Tours began running again on July 11, and they are scheduled to continue through November. The program is a longtime staple in the community, helping educate residents and visitors about the site’s rich history and current missions. Since it began in 1996, the tour program has attracted tens of thousands of visitors with representation from all 50 states.
Matt Mullins, marketing and communications director for the American Museum of Science and Energy in Oak Ridge, discussed what draws visitors regionally and nationally. The museum is the departure point for the bus tour.

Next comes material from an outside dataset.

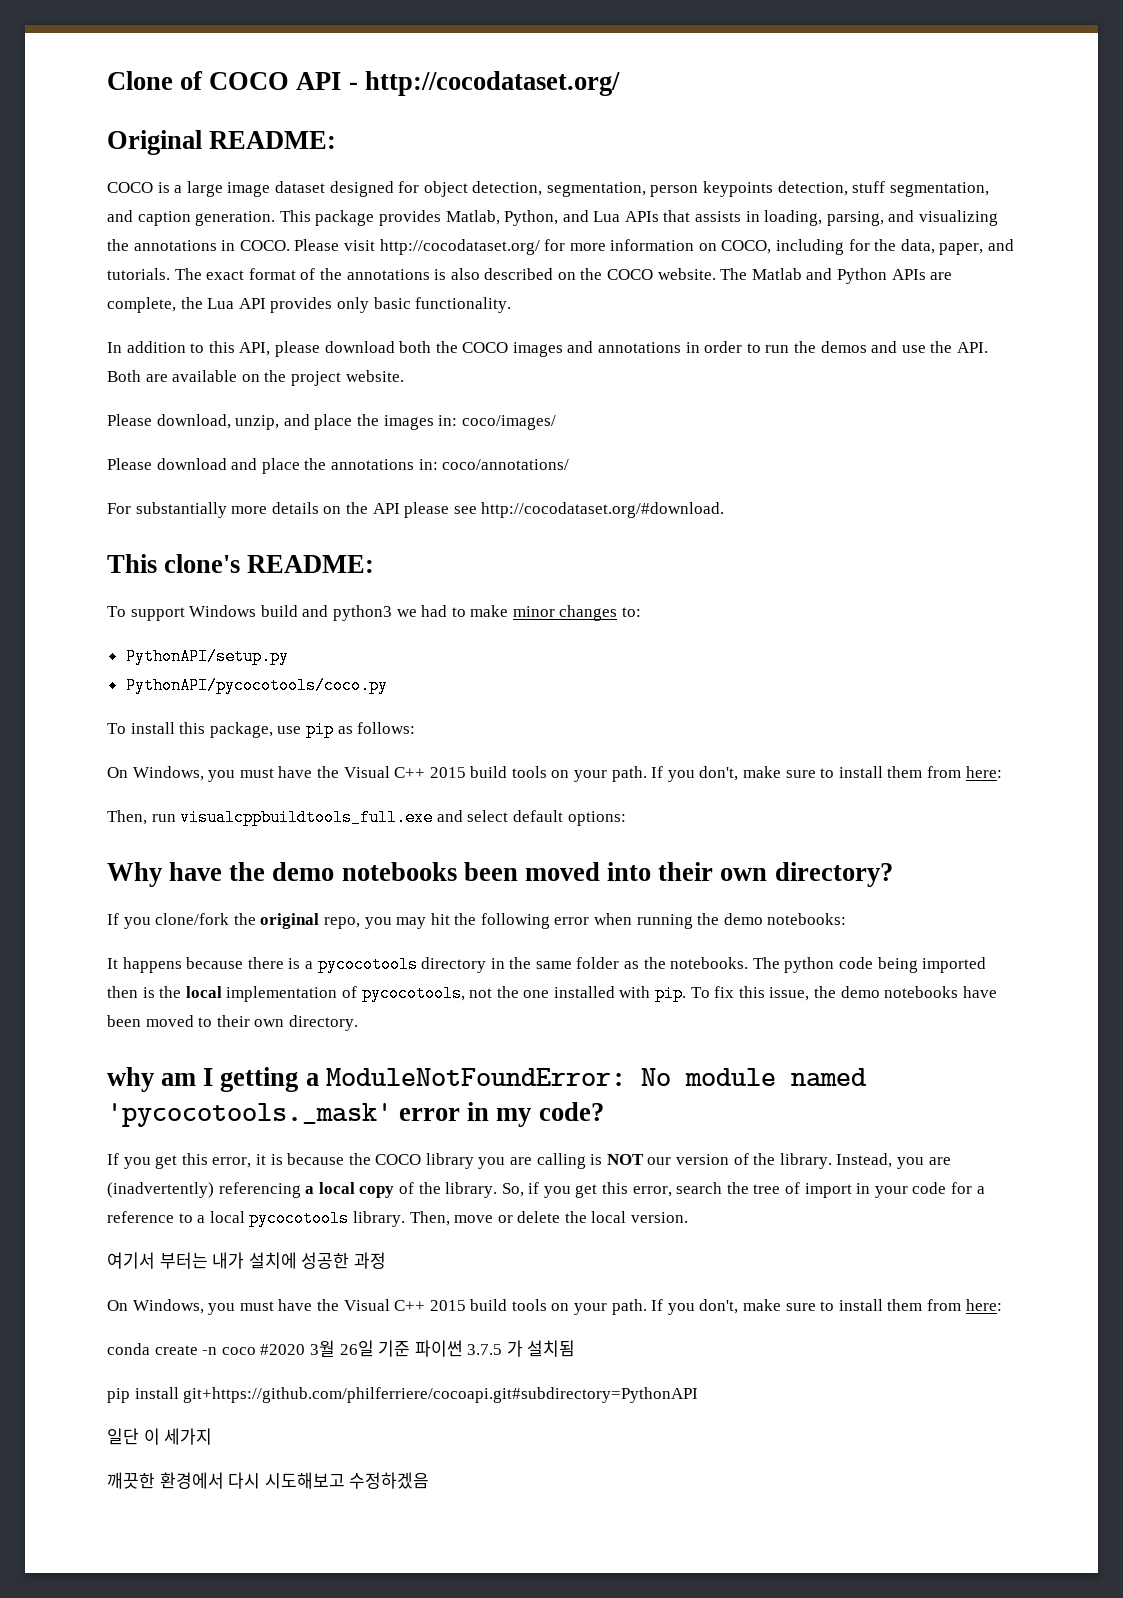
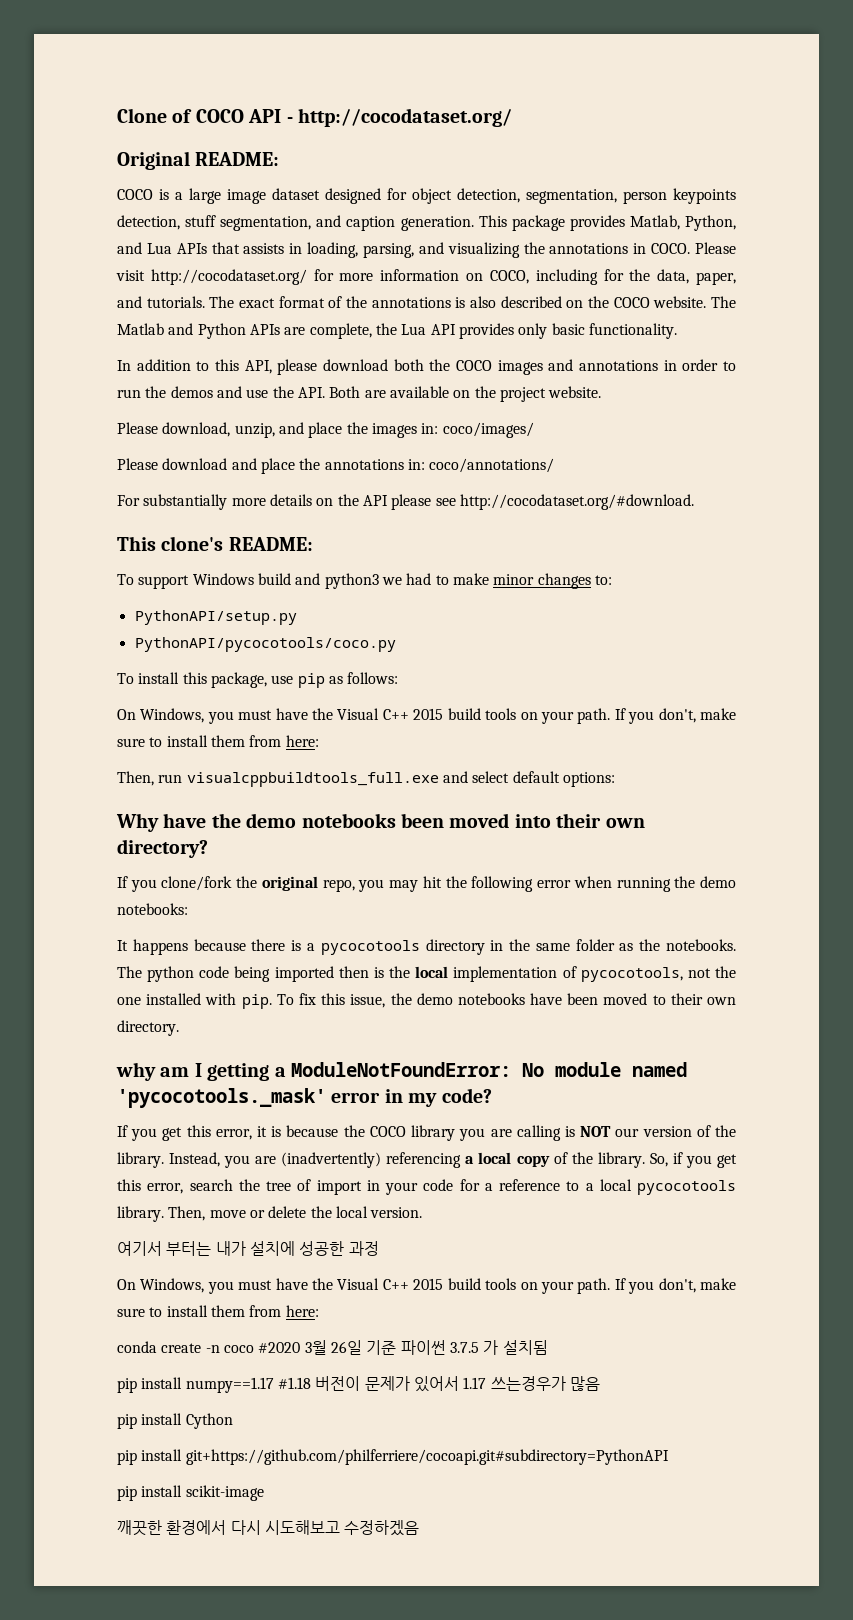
(576, 1348) none -> [117,1376,600,1393] [117,1413,233,1429] // pip install numpy==1.17 #1.18 버전이 문제가 있어서 1.17 쓰는경우가 많음 // pip install Cython
[107,1428,213,1445] 일단 이 세가지 -> [117,1485,264,1501] pip install scikit-image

“You see where that big science happened, and you realize in those three small facilities the fate of the world shifts. The small secrets that Oak Ridge held to themselves have gone public, and on this tour, you get to see where that action really happened,” Mullins said.
The three-and-a-half-hour tour allows visitors to see all three DOE sites on the Oak Ridge Reservation, including Oak Ridge National Laboratory (ORNL), Y-12 National Security Complex, and East Tennessee Technology Park.
This year’s tour will be the first to feature the newly constructed K-25 History Center. The facility, an OREM project, opened only weeks before the COVID pandemic began. It offers 250 original artifacts on display. Nearly 1,000 oral histories were collected from former Manhattan Project and Cold War-era workers that museum professionals used to develop the exhibits and interactive galleries inside.
OREM is currently advancing plans to complete its historic preservation commitments, which includes constructing the K-25 viewing platform and wayside exhibits around the K-25 Building.
Among the other stops, visitors on the bus tour go inside the Graphite Reactor at ORNL. The national historic landmark is a key component of the Manhattan Project National Historical Park. It houses the world’s oldest reactor and served as the pilot plant that led to the first production of plutonium.